There are a lot of reasons we have gotten into this housing mess. Whoever it was who wrote this loan, approved this loan and sold this loan should, in my view, be held responsible for it. But that also includes the person who applied for the loan, signed for the loan and then couldn’t pay the loan.

Jeff Gray told me he feels he was swindled, caught up in a swirl of paper work flying at him at closing. And it is true he is being kicked out while the banks are being bailed out. But there is no fine print about the loan papers I saw. They clearly stated his first mortgage payment would be $2,700 dollars and he knew he couldn’t afford it.


http://ac360.blogs.cnn.com/2009/02/...osure-but-do-you-really-want-to-bail-him-out/


Under Obama's plan just announced yesterday, this guy will likely qualify for a loan modification. Moreover, the mortgage payment will reduce to less than one third of the income, that is, $2000 a year (Yes, that is yearly payment). welcome to socialism.
 
+1

Well put.
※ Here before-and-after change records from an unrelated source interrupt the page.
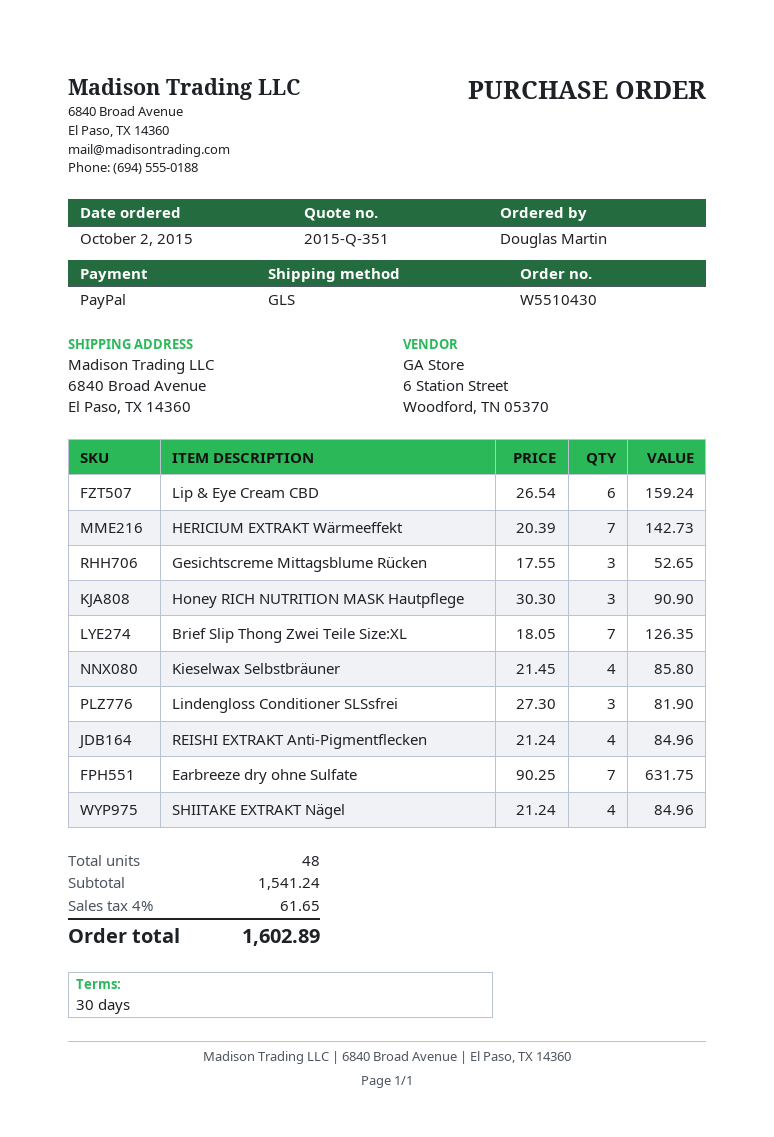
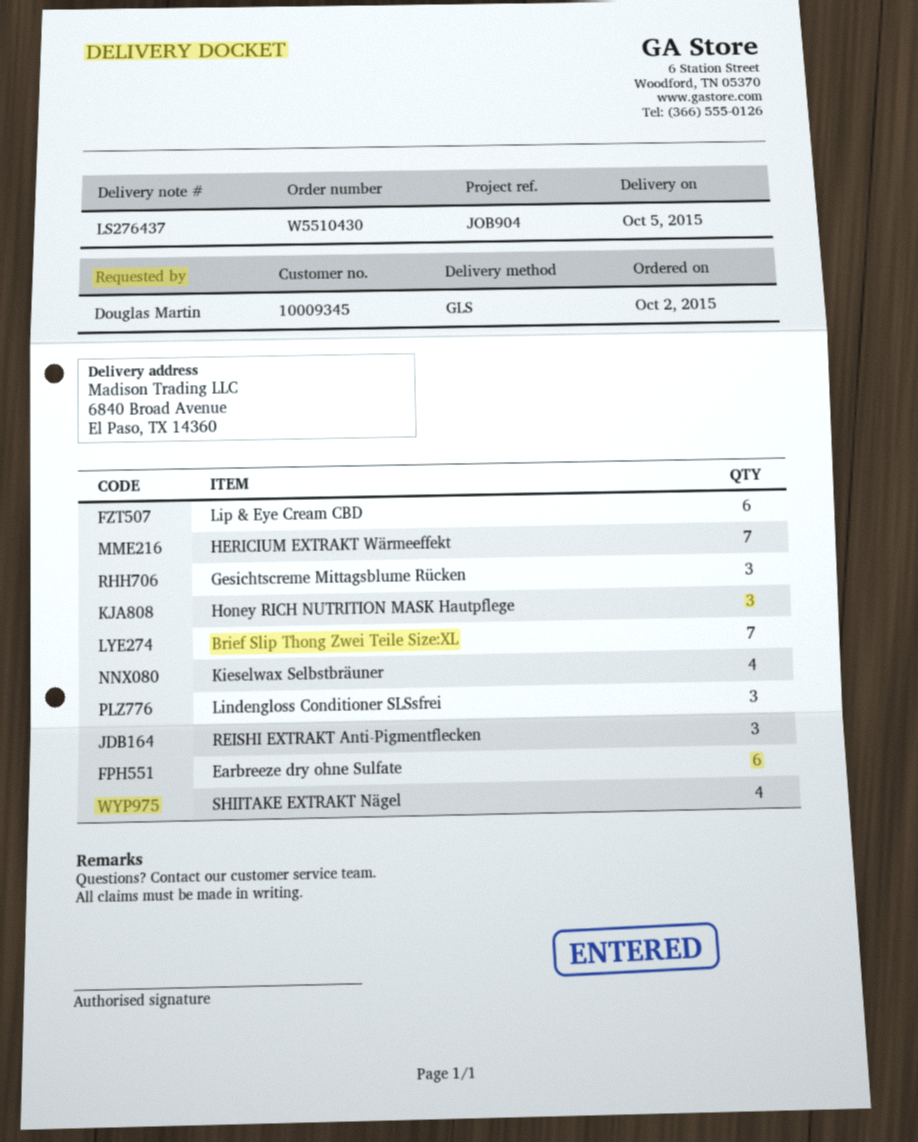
REISHI EXTRAKT Anti-Pigmentflecken: 4 -> 3
Earbreeze dry ohne Sulfate: 7 -> 6

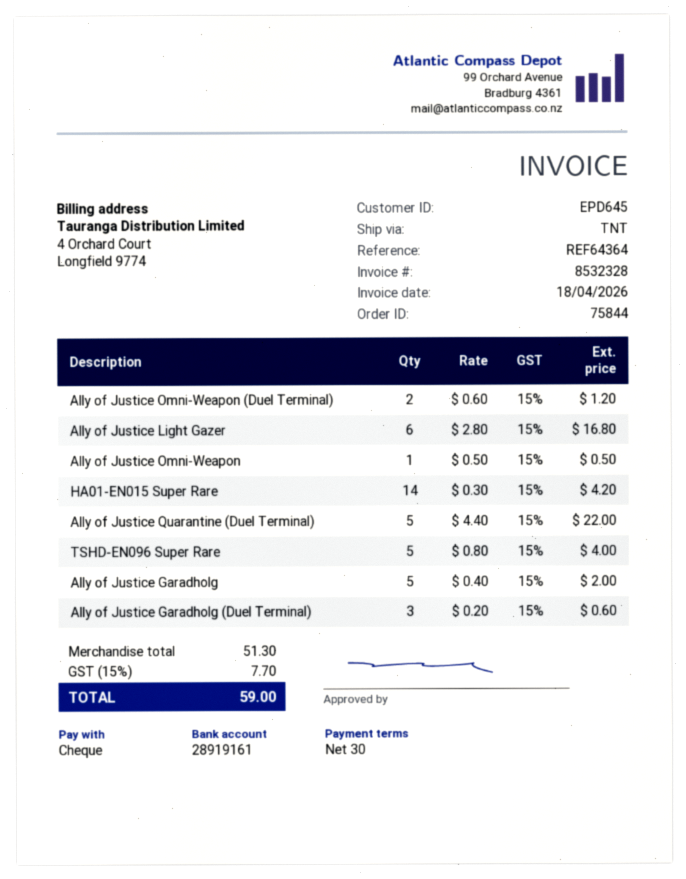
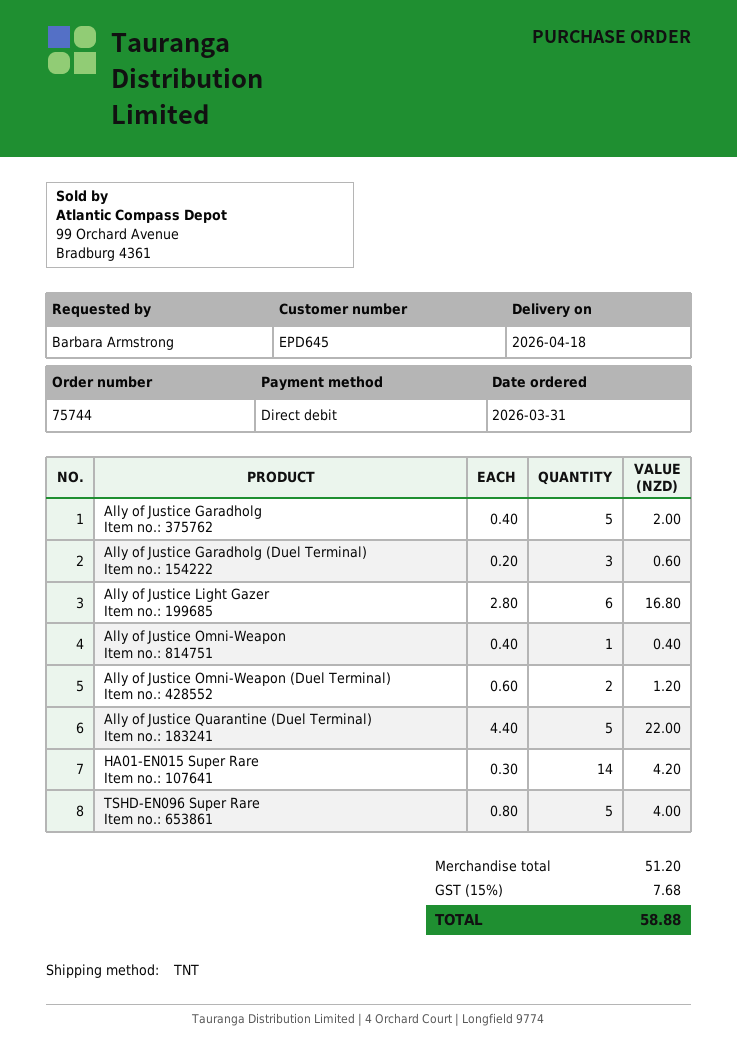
order number: 75844 -> 75744
payment method: cheque -> direct debit
Ally of Justice Omni-Weapon: 1 x 0.50 = 0.50 -> 1 x 0.40 = 0.40
subtotal: 51.30 -> 51.20
tax: 15% = 7.70 -> 15% = 7.68
total: 59.00 -> 58.88

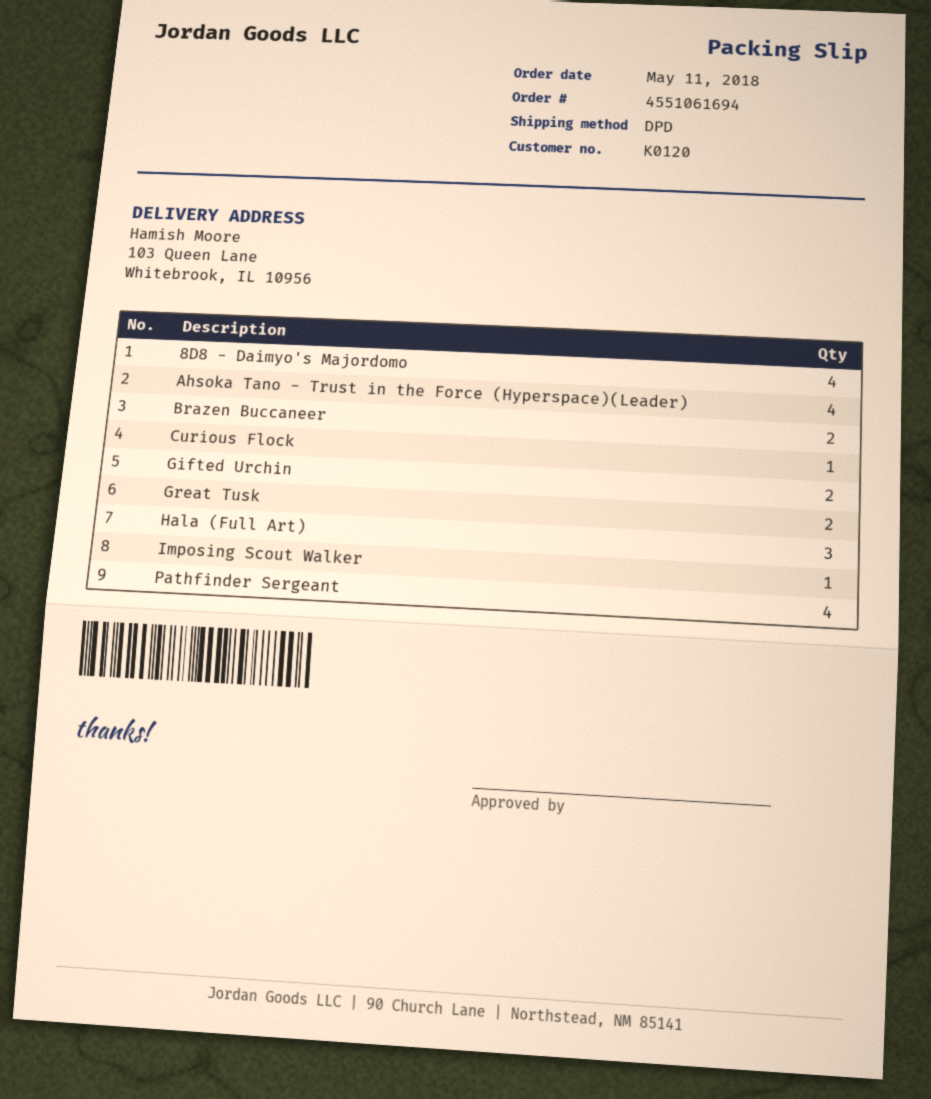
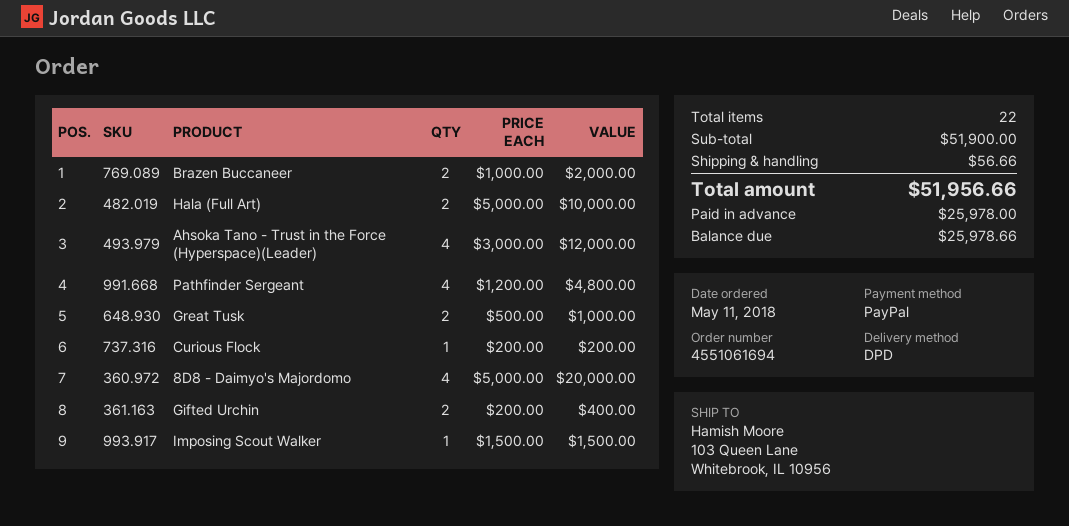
Hala (Full Art): 3 -> 2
Such logic almost seems like a 'duh' statement, yet so few want to comprehend.

Quote from poyayan:

You talked about the negative feedback loop.

Look at the flip side, the positive feedback loop didn't last forever and certainly, the negative feedback loop won't last forever neither.
 
Sucks to be the losers that already bailed - nothing for them. Maybe we should all stop paying our mortgage and let Uncle Sam bail us all out.
 
Quote from millionaire7:

"The Obama administration is looking at subsidizing the mortgage payments of struggling borrowers before they default, according to sources familiar with the discussions. "

I would say this is unfair to the people who are planned their home purchase in accordance to their affordability.

Not good paying taxpayers money to the people who are reckless and purchased at the abnormal prices without thinking.


:mad:

boo hoo hoo cry me a river. Free money means more bailouts and stimulus. It's economics 101.